### Task
Print verbatim the lines of the entries from the one containing "justify-content: center;" to the last, inclusive, and no others.

*-*-*

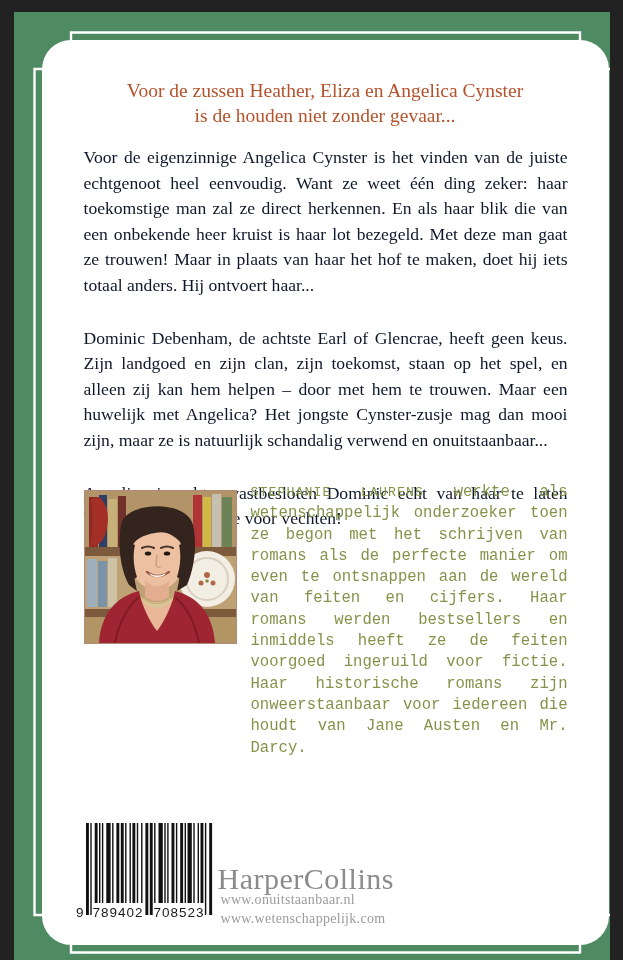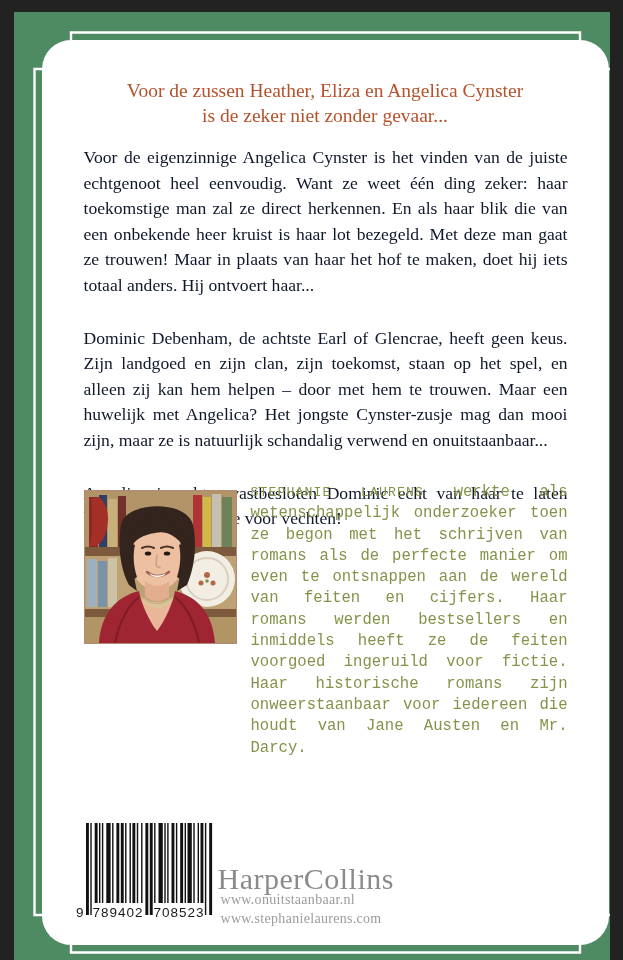--- a/index.html
+++ b/index.html
@@ -70,7 +70,7 @@
 
     <div class="tagline" style="color: rgb(181, 82, 43);">
       <div>Voor de zussen Heather, Eliza en Angelica Cynster</div>
-      <div>is de zeker niet zonder gevaar...</div>
+      <div>is de houden niet zonder gevaar...</div>
     </div>
 
     <div class="story" style="color: #0f172a;">

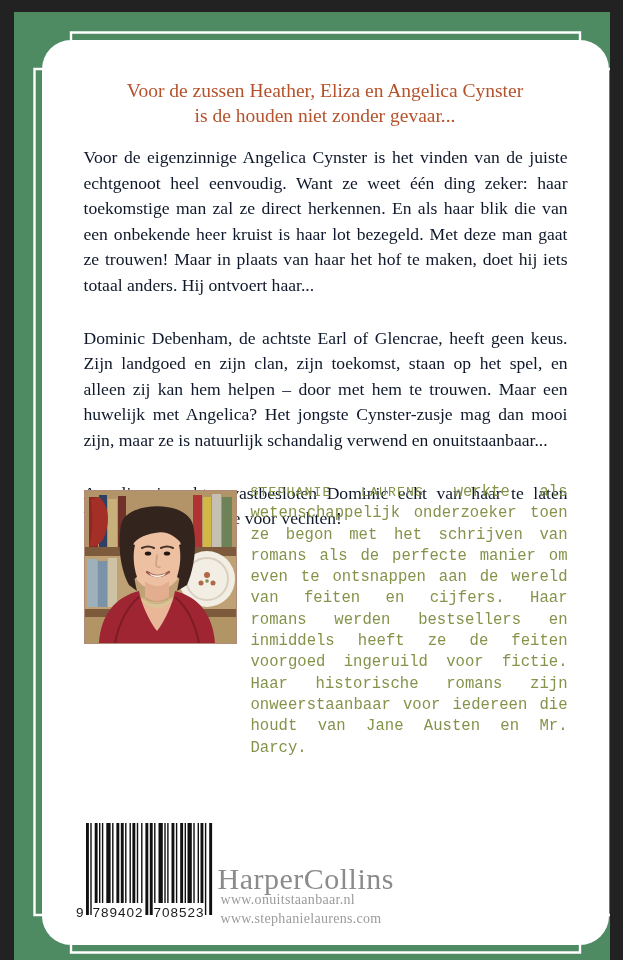--- a/index.html
+++ b/index.html
@@ -182,7 +182,7 @@
 
     <div class="urls" style="color: rgb(155, 155, 155);">
       <div>www.onuitstaanbaar.nl</div>
-      <div>www.stephanielaurens.com</div>
+      <div>www.wetenschappelijk.com</div>
     </div>
 
   </div>

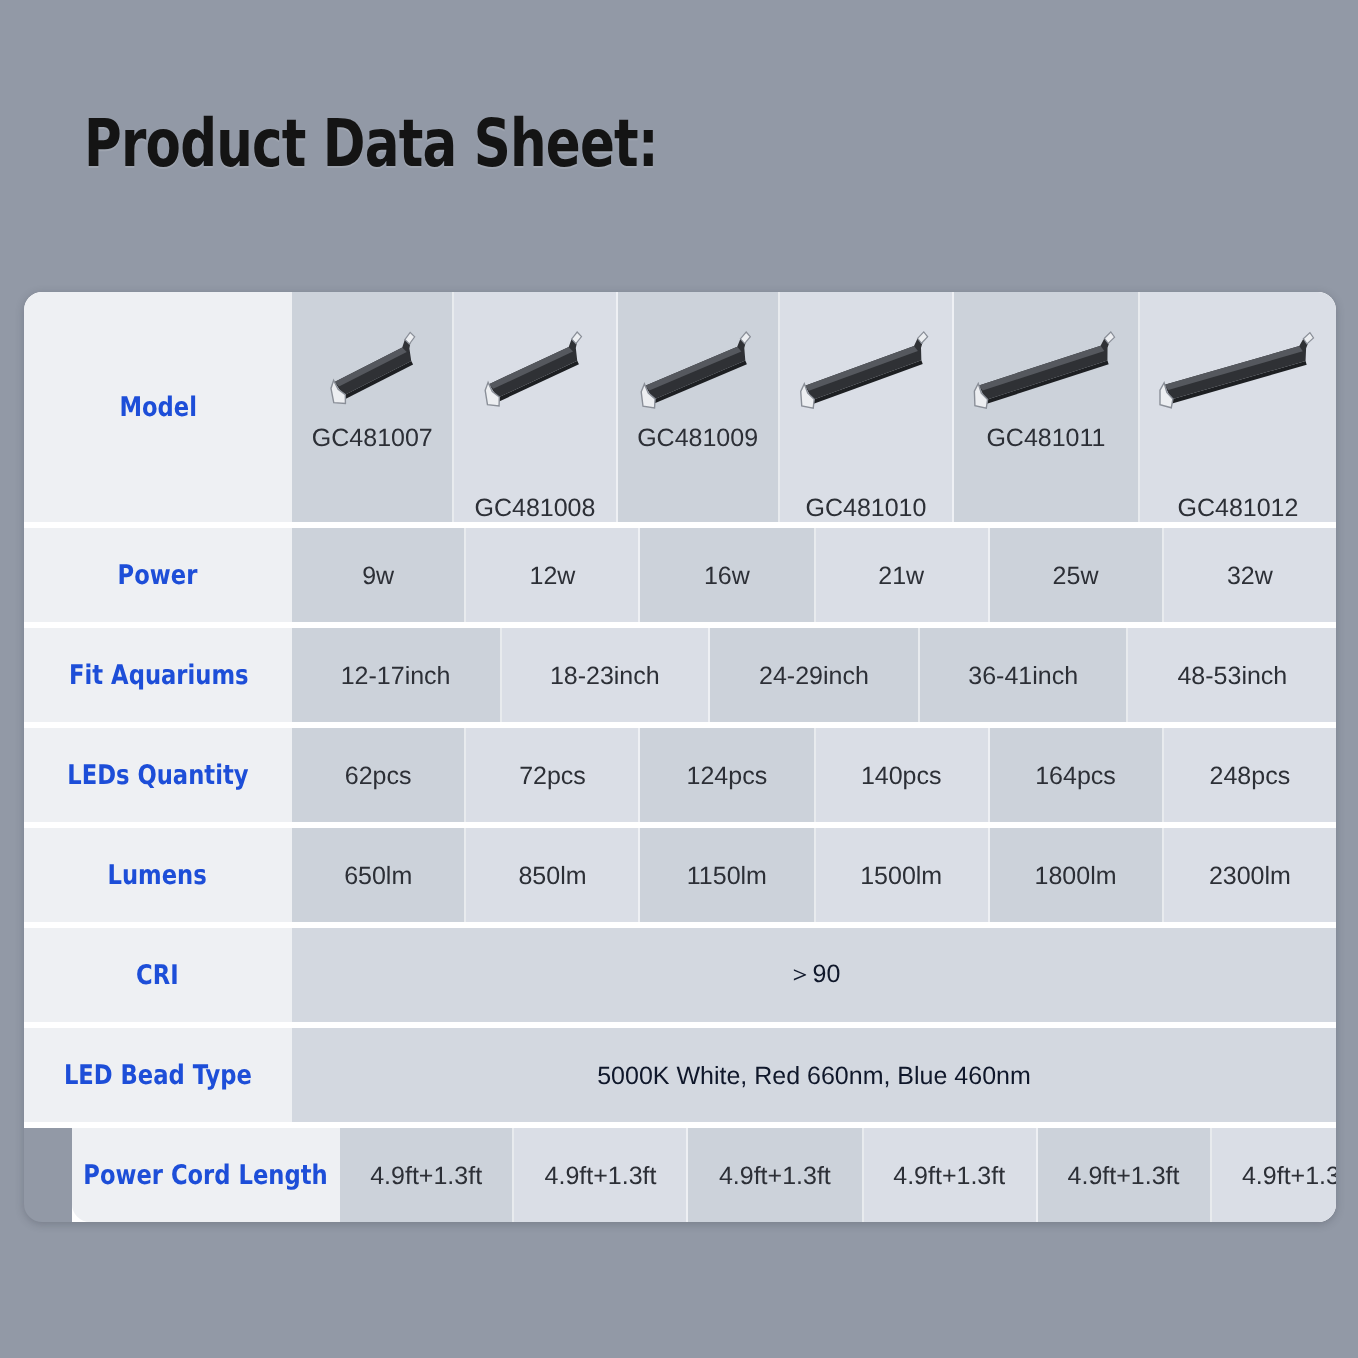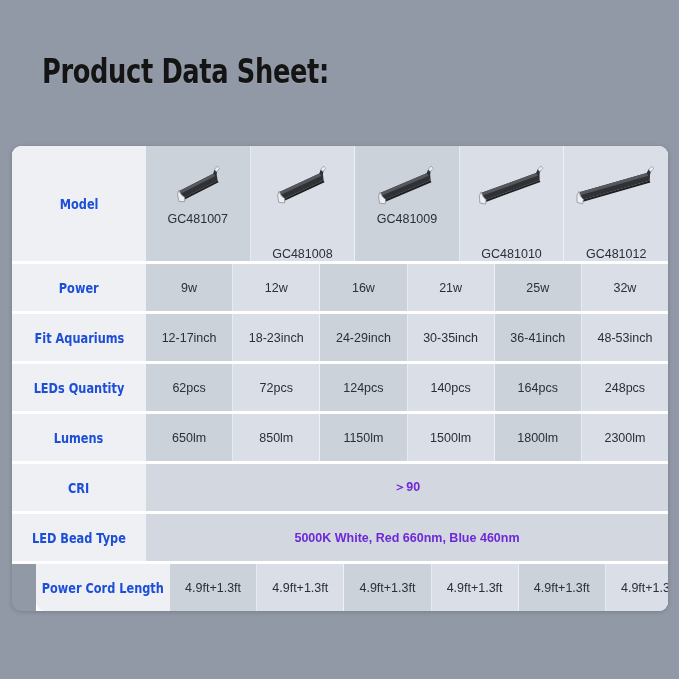--- a/index.html
+++ b/index.html
@@ -187,6 +187,20 @@
       </div>
       <div class="model-name">GC481010</div>
     </div>
+    <div class="data-cell odd">
+      <div class="model-img">
+        <svg width="92" height="48" viewBox="0 0 92 48">
+          <g transform="rotate(-18 46 24)">
+            <path d="M12 20 L76 20 L79 17 L82 18 L79 22 L77 28 L13 28 Z" fill="#2f3135"></path>
+            <path d="M12 20 L76 20 L77 23 L13 23 Z" fill="#55585e"></path>
+            <path d="M13 28 L77 28 L77 30 L13 30 Z" fill="#1d1f22"></path>
+            <path d="M12 19 L9 22 L7 29 L12 32 L14 28 L12 24 Z" fill="#eceef1" stroke="#8a8f98" stroke-width="0.7"></path>
+            <path d="M79 17 L83 15 L84 18 L80 20 Z" fill="#eceef1" stroke="#8a8f98" stroke-width="0.6"></path>
+          </g>
+        </svg>
+      </div>
+      <div class="model-name">GC481011</div>
+    </div>
     <div class="data-cell even">
       <div class="model-img">
         <svg width="98" height="50" viewBox="0 0 98 50">

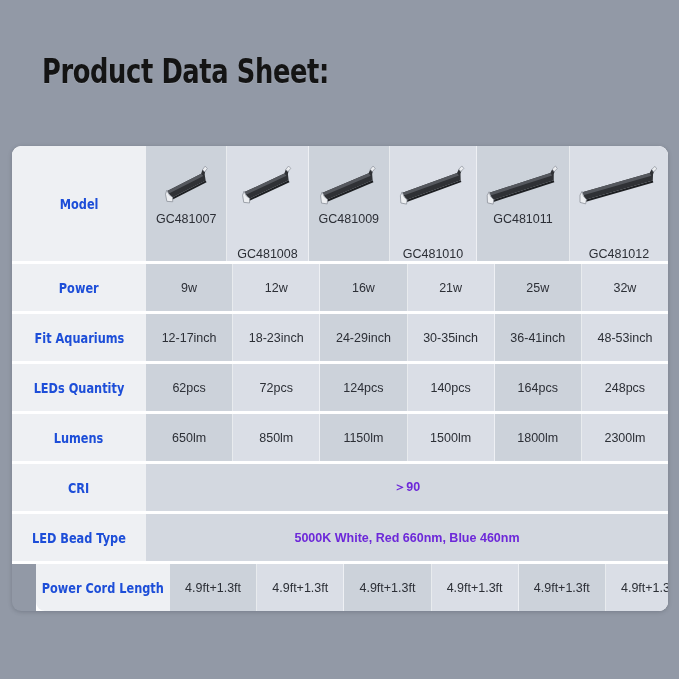--- a/index.html
+++ b/index.html
@@ -236,7 +236,6 @@
     <div class="data-cell odd">12-17inch</div>
     <div class="data-cell even">18-23inch</div>
     <div class="data-cell odd">24-29inch</div>
-    <div class="data-cell even">30-35inch</div>
     <div class="data-cell odd">36-41inch</div>
     <div class="data-cell even">48-53inch</div>
   </div>

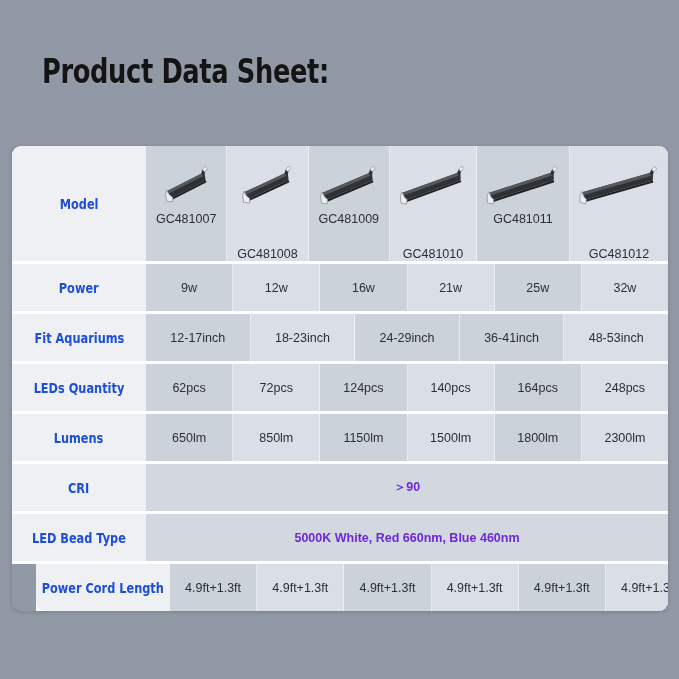--- a/index.html
+++ b/index.html
@@ -92,8 +92,7 @@
     align-items: center;
     justify-content: center;
     font-size: 12.5px;
-    color: #6d28d9;
-    font-weight: bold;
+    color: #0f172a;
   }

*-*-*

### The completed task
     justify-content: center;
     font-size: 12.5px;
-    color: #6d28d9;
-    font-weight: bold;
+    color: #0f172a;
   }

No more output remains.